Exercise prompt
Scan the entries for the word "order". Every line that has it should be copied.

Data section
_ _ _ _

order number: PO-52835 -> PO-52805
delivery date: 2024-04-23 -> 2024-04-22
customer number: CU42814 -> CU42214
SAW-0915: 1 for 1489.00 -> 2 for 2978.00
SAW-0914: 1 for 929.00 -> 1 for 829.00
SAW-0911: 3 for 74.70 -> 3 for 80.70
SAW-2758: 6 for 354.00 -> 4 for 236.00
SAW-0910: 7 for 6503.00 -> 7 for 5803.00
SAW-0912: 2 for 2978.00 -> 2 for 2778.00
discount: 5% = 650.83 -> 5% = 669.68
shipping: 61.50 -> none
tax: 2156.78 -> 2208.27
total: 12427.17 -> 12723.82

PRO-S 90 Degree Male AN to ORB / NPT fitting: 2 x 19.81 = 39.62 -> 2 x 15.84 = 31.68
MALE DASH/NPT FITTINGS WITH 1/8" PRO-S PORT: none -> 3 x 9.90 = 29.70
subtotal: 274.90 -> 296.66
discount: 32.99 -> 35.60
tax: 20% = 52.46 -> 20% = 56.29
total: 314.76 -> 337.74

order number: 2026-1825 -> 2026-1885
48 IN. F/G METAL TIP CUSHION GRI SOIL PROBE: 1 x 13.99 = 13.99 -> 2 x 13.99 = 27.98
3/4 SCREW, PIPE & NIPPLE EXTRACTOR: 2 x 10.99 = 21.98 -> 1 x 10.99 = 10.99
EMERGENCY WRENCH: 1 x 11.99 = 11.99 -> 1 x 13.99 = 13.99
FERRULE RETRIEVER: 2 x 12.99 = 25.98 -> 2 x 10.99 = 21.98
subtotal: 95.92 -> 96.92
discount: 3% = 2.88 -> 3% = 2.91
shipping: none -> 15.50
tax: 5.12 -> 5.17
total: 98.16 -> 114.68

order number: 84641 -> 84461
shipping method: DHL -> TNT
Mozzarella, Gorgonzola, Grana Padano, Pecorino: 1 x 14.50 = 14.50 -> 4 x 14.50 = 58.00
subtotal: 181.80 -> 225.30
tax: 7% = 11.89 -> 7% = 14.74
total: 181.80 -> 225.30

_ _ _ _

Answer to this problem
order number: PO-52835 -> PO-52805
order number: 2026-1825 -> 2026-1885
order number: 84641 -> 84461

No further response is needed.